[Web document revisions]
◇ ◇ ◇
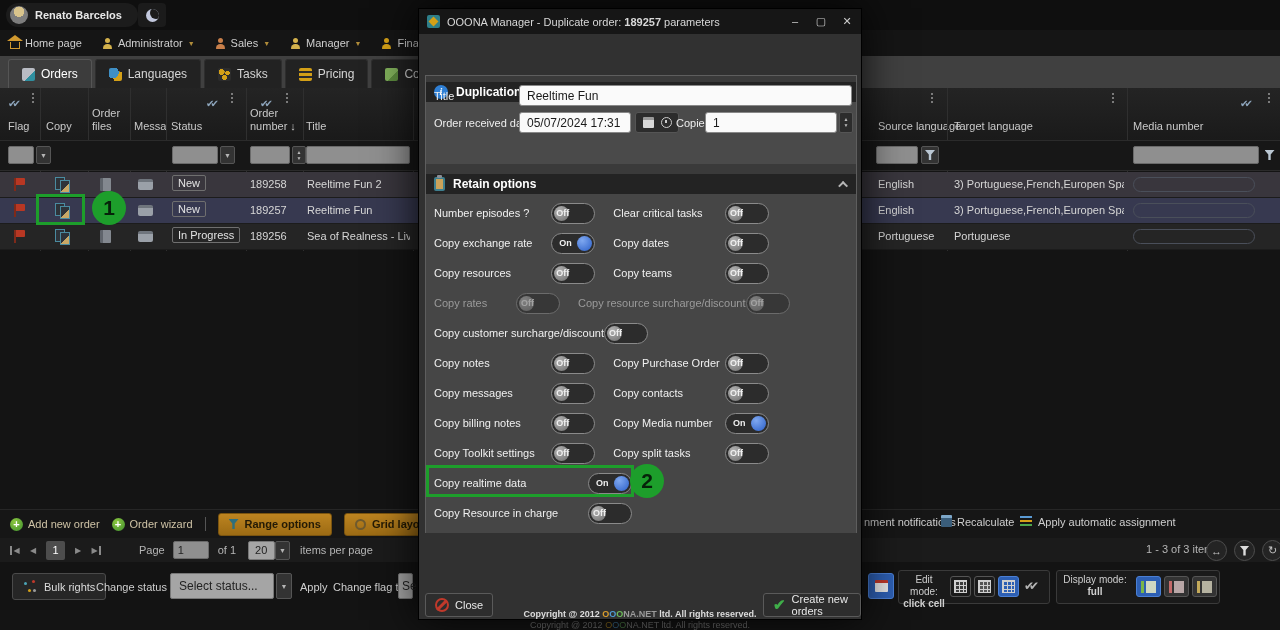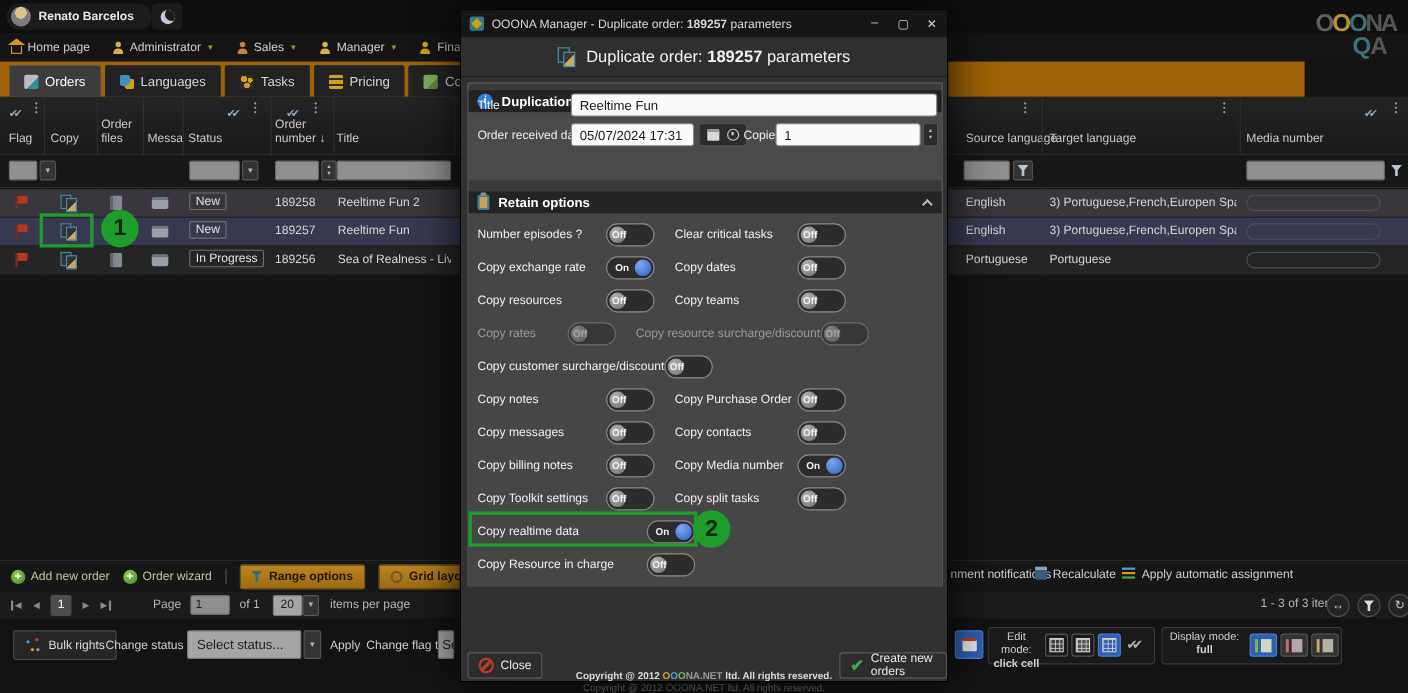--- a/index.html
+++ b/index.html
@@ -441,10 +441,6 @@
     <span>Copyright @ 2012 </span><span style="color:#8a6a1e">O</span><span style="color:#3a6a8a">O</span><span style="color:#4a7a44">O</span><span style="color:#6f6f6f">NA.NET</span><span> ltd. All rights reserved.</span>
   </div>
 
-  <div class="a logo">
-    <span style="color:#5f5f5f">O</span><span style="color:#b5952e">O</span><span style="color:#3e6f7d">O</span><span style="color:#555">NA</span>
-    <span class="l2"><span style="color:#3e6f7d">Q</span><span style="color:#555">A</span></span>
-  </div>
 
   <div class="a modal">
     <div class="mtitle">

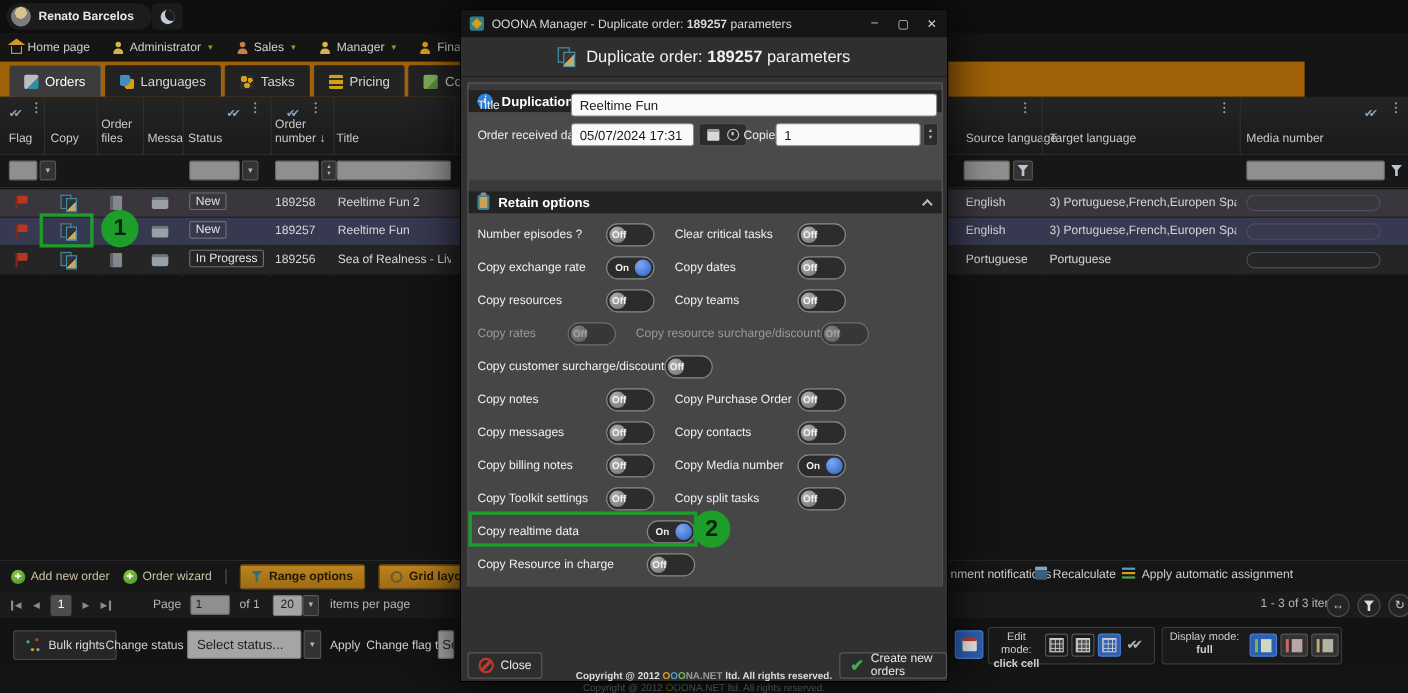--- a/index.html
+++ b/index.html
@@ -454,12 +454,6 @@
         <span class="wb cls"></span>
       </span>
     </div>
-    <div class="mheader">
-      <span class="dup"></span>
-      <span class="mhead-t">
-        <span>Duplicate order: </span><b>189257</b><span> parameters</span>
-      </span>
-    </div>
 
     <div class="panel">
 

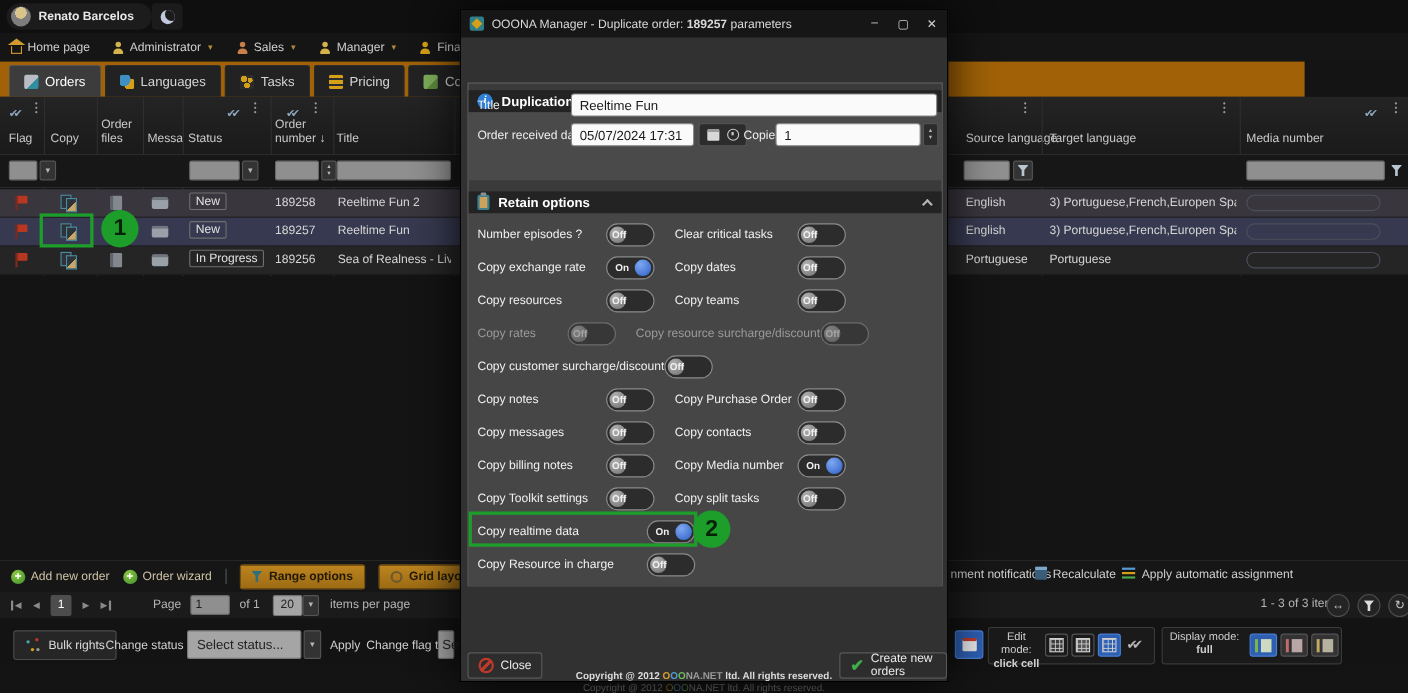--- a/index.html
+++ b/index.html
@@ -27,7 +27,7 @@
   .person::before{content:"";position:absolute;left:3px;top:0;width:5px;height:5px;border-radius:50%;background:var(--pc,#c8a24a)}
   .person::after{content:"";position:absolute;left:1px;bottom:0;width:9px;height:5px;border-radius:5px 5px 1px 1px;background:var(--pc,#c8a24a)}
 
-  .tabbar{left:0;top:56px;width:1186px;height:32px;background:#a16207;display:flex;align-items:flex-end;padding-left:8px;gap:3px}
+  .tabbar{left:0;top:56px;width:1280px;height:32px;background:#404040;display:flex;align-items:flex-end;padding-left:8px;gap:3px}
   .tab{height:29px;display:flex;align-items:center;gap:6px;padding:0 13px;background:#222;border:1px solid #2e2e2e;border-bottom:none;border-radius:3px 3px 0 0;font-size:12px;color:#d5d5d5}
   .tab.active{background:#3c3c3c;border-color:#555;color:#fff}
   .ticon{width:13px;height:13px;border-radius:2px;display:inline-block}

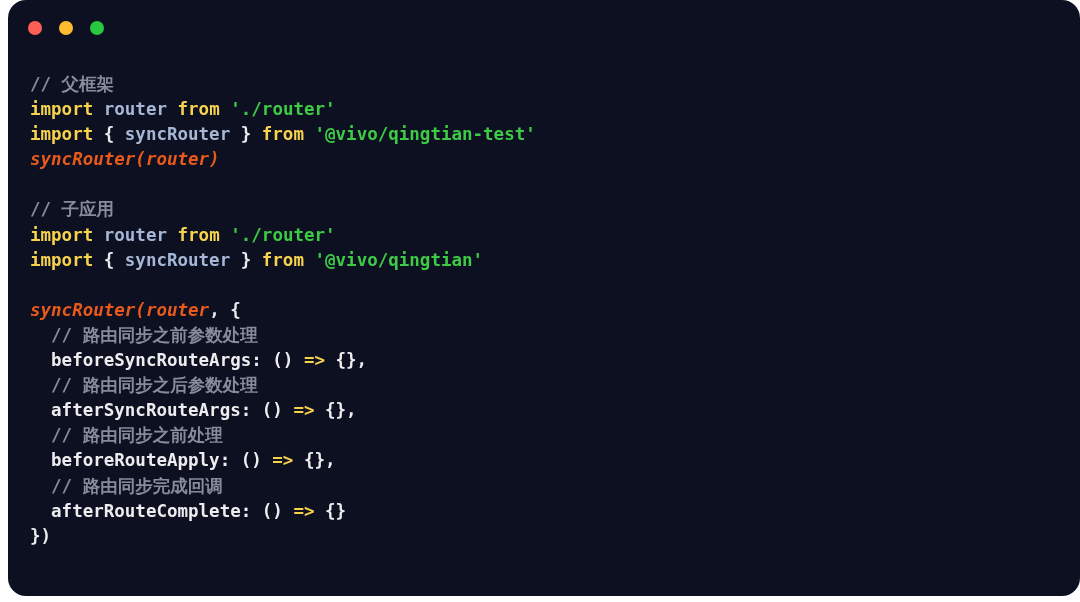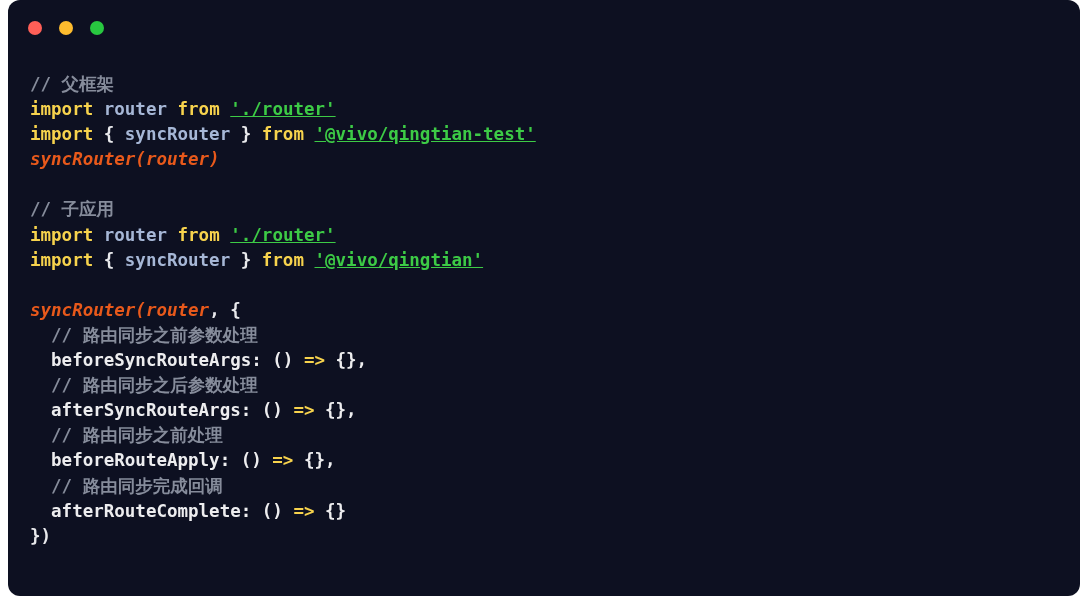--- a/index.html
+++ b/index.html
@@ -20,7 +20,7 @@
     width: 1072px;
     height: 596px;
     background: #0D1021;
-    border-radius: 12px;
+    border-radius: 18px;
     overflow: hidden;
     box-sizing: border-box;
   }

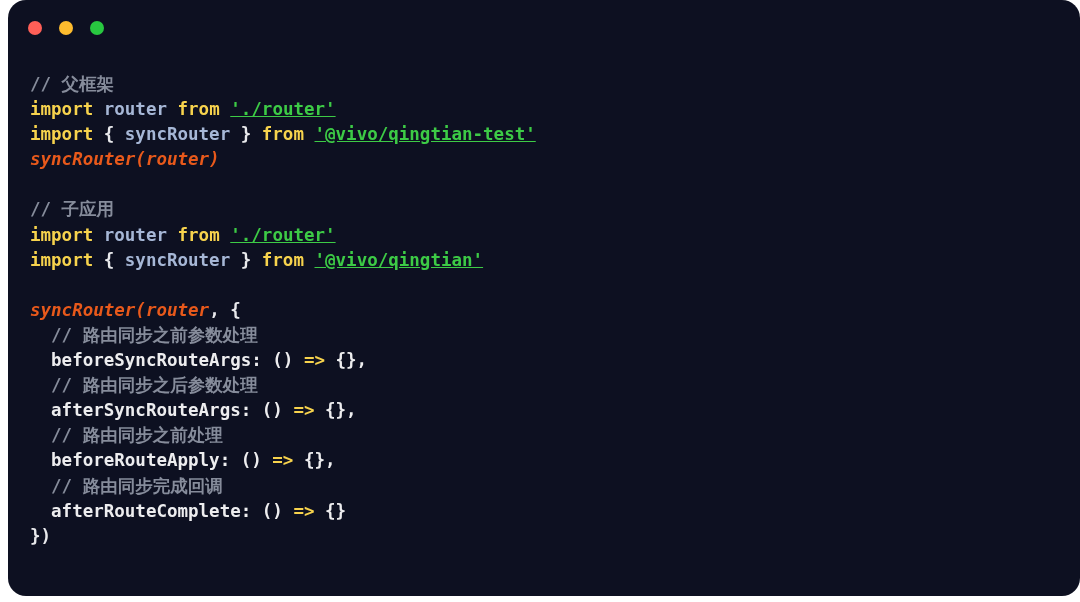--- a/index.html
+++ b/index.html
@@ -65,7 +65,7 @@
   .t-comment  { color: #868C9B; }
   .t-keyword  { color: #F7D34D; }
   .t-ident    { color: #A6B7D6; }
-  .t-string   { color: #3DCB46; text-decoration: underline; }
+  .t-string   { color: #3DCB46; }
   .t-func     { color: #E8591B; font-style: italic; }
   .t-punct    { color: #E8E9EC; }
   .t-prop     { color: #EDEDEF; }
◇ ◇ ◇
Work to be completed –
Pick out the lines above containing the word "font", then copy them.

The answer –
   .tab{height:29px;display:flex;align-items:center;gap:6px;padding:0 13px;background:#222;border:1px solid #2e2e2e;border-bottom:none;border-radius:3px 3px 0 0;font-size:12px;color:#d5d5d5}
   .t-func     { color: #E8591B; font-style: italic; }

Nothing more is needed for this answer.